The task.
Those lines of the data that hold the word "Steam" are to be copied out.
Source material below:
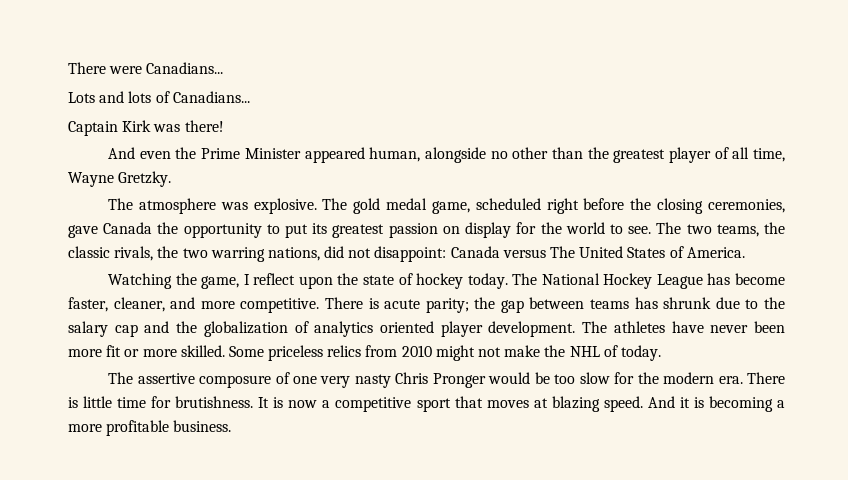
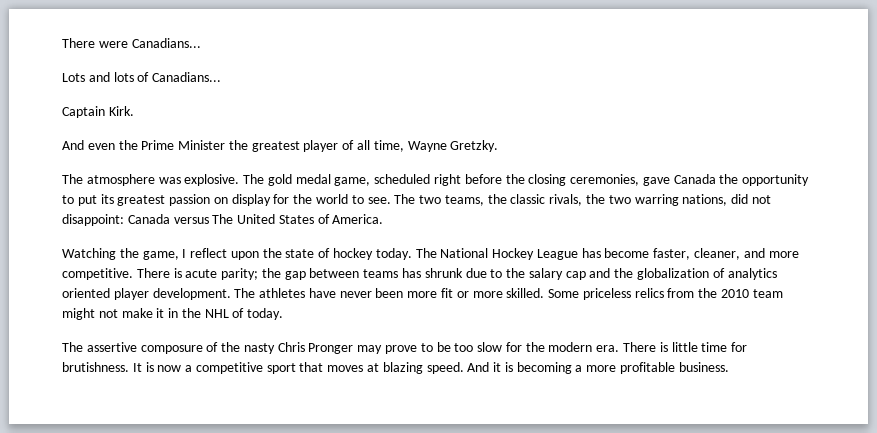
- Captain Kirk was there!
+ Captain Kirk.
- And even the Prime Minister appeared human, alongside no other than the greatest player of all time, Wayne Gretzky.
+ And even the Prime Minister the greatest player of all time, Wayne Gretzky.
- Some priceless relics from 2010 might not make the NHL of today.
+ Some priceless relics from the 2010 team might not make it in the NHL of today.
- The assertive composure of one very nasty Chris Pronger would be too slow for the modern era.
+ The assertive composure of the nasty Chris Pronger may prove to be too slow for the modern era.

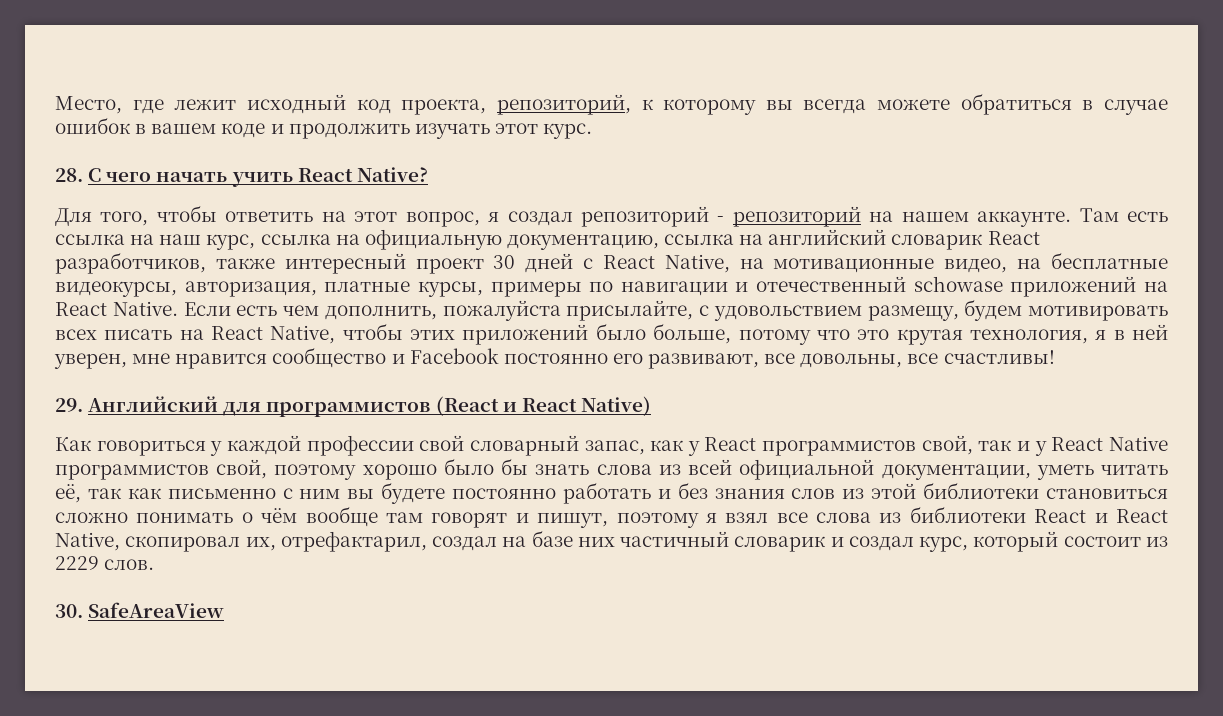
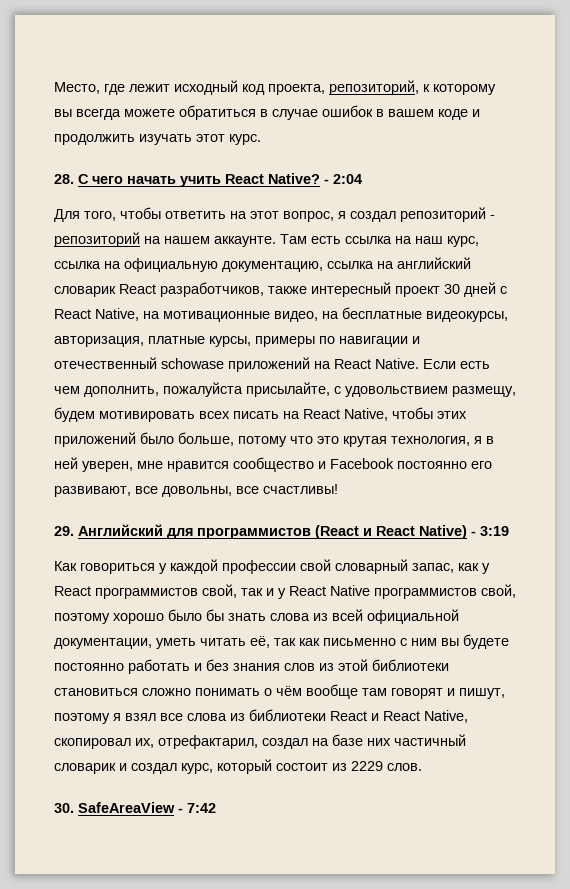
+ - 2:04
- 29. Английский для программистов (React и React Native)
+ 29. Английский для программистов (React и React Native) - 3:19
- 30. SafeAreaView
+ 30. SafeAreaView - 7:42

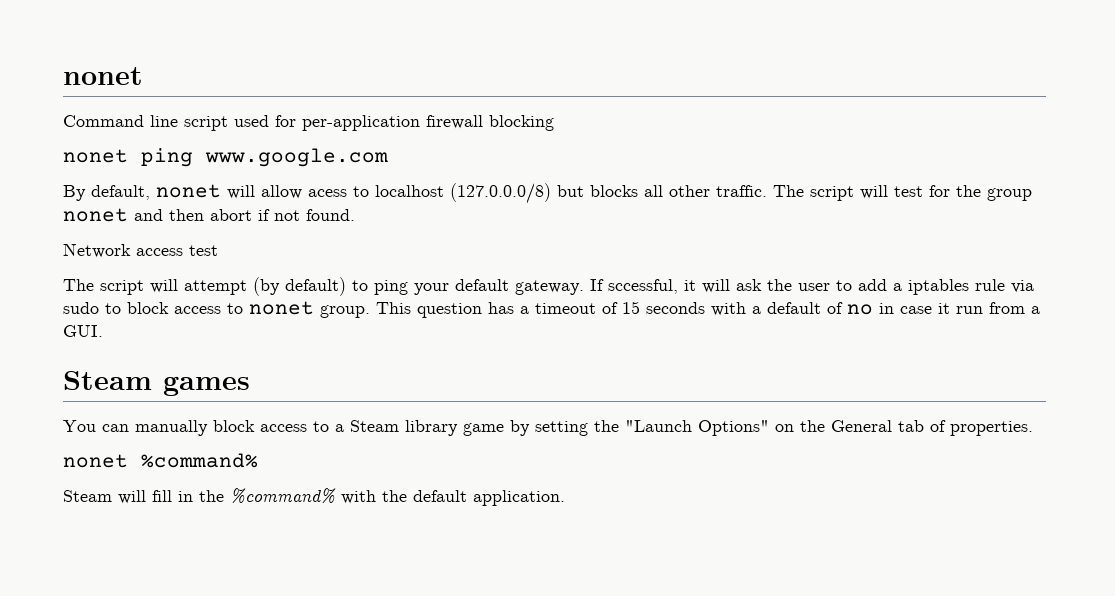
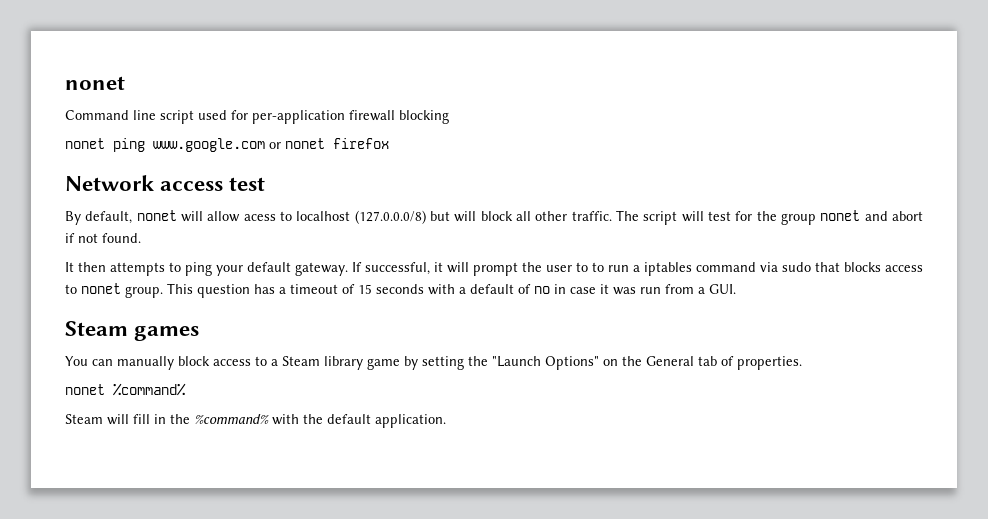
- nonet ping www.google.com
+ nonet ping www.google.com or nonet firefox
+ Network access test
- By default, nonet will allow acess to localhost (127.0.0.0/8) but blocks all other traffic.
+ By default, nonet will allow acess to localhost (127.0.0.0/8) but will block all other traffic.
- The script will test for the group nonet and then abort if not found.
+ The script will test for the group nonet and abort if not found.
- Network access test
- The script will attempt (by default) to ping your default gateway.
+ It then attempts to ping your default gateway.
- If sccessful, it will ask the user to add a iptables rule via sudo to block access to nonet group.
+ If successful, it will prompt the user to to run a iptables command via sudo that blocks access to nonet group.
- This question has a timeout of 15 seconds with a default of no in case it run from a GUI.
+ This question has a timeout of 15 seconds with a default of no in case it was run from a GUI.

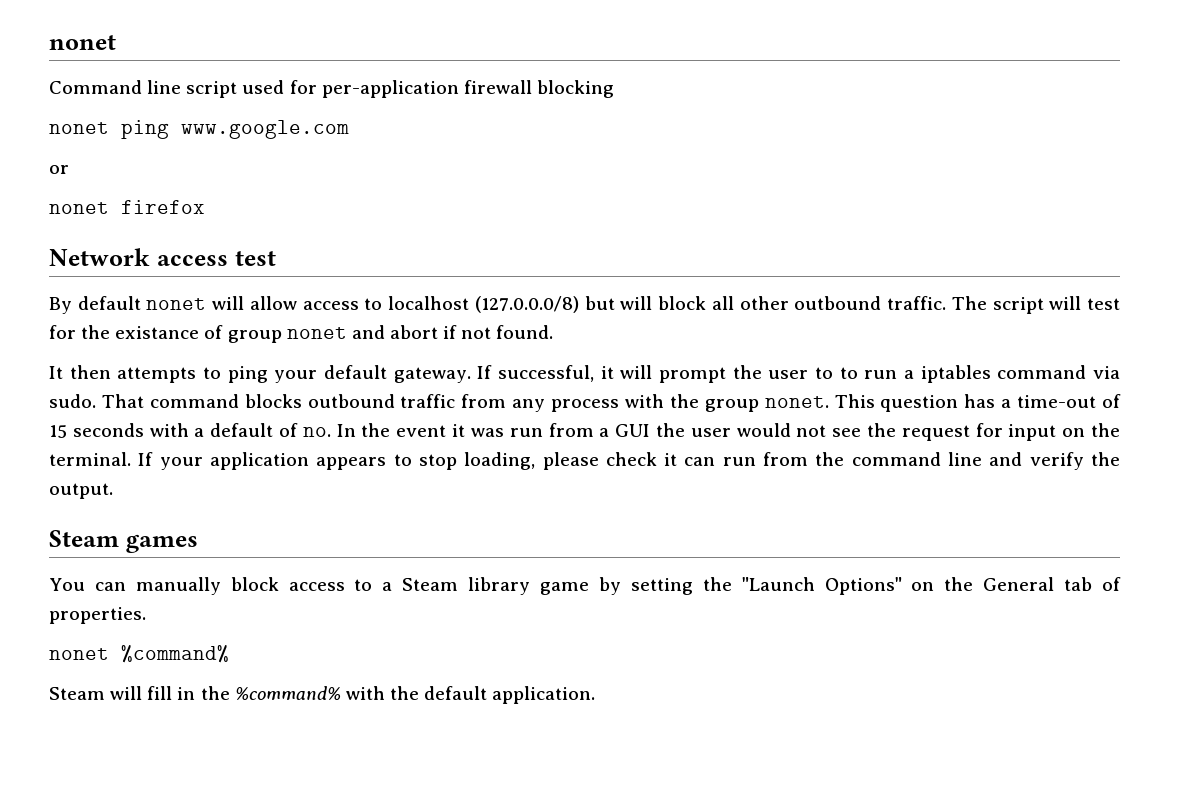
- nonet ping www.google.com or nonet firefox
+ nonet ping www.google.com
+ or
+ nonet firefox
- By default, nonet will allow acess to localhost (127.0.0.0/8) but will block all other traffic.
+ By default nonet will allow access to localhost (127.0.0.0/8) but will block all other outbound traffic.
- The script will test for the group nonet and abort if not found.
+ The script will test for the existance of group nonet and abort if not found.
- If successful, it will prompt the user to to run a iptables command via sudo that blocks access to nonet group.
+ If successful, it will prompt the user to to run a iptables command via sudo. That command blocks outbound traffic from any process with the group nonet.
- This question has a timeout of 15 seconds with a default of no in case it was run from a GUI.
+ This question has a time-out of 15 seconds with a default of no. In the event it was run from a GUI the user would not see the request for input on the terminal. If your application appears to stop loading, please check it can run from the command line and verify the output.

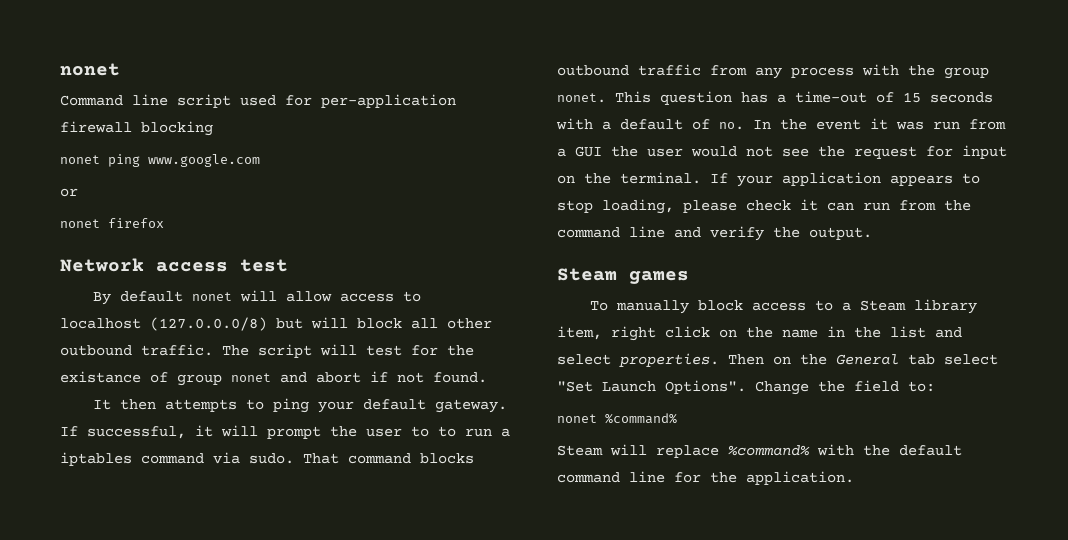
- You can manually block access to a Steam library game by setting the "Launch Options" on the General tab of properties.
+ To manually block access to a Steam library item, right click on the name in the list and select properties. Then on the General tab select "Set Launch Options". Change the field to:
- Steam will fill in the %command% with the default application.
+ Steam will replace %command% with the default command line for the application.

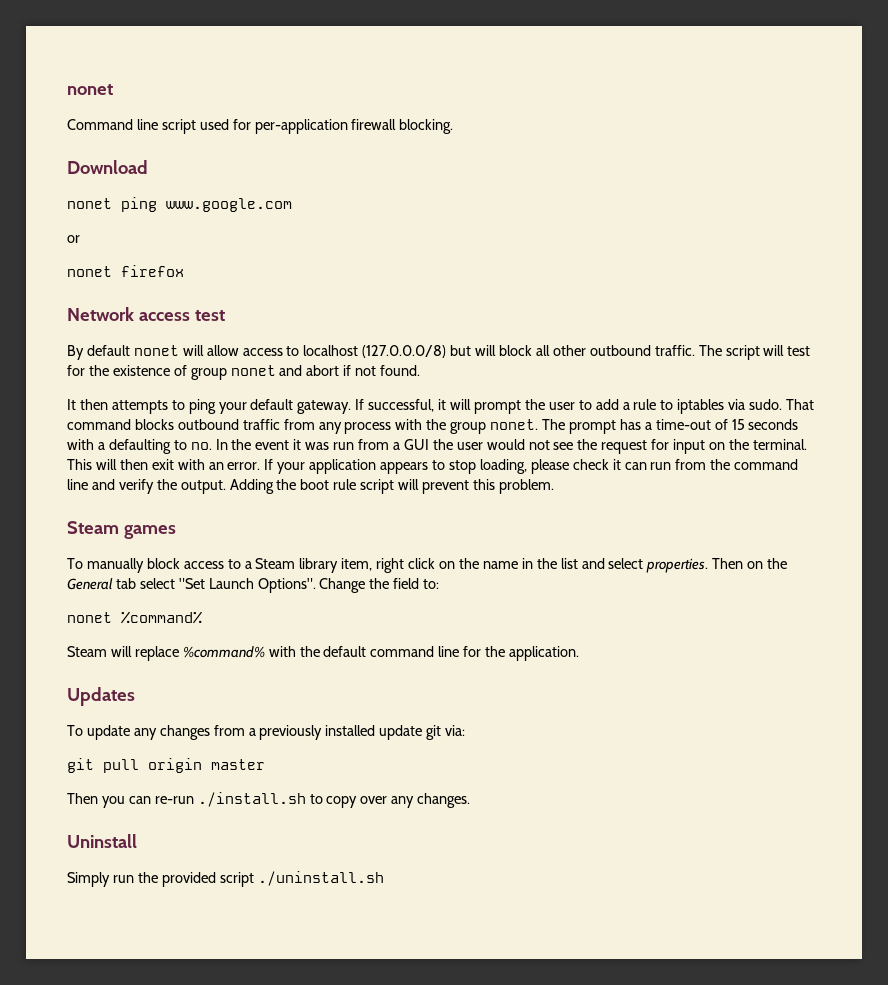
- Command line script used for per-application firewall blocking
+ Command line script used for per-application firewall blocking.
+ Download
- The script will test for the existance of group nonet and abort if not found.
+ The script will test for the existence of group nonet and abort if not found.
- If successful, it will prompt the user to to run a iptables command via sudo.
+ If successful, it will prompt the user to add a rule to iptables via sudo.
- This question has a time-out of 15 seconds with a default of no. In the event it was run from a GUI the user would not see the request for input on the terminal.
+ The prompt has a time-out of 15 seconds with a defaulting to no. In the event it was run from a GUI the user would not see the request for input on the terminal.
+ This will then exit with an error.
+ Adding the boot rule script will prevent this problem.
+ Updates
+ To update any changes from a previously installed update git via:
+ git pull origin master
+ Then you can re-run ./install.sh to copy over any changes.
+ Uninstall
+ Simply run the provided script ./uninstall.sh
End of Source material.
Answer to this problem.
- You can manually block access to a Steam library game by setting the "Launch Options" on the General tab of properties.
+ To manually block access to a Steam library item, right click on the name in the list and select properties. Then on the General tab select "Set Launch Options". Change the field to:
- Steam will fill in the %command% with the default application.
+ Steam will replace %command% with the default command line for the application.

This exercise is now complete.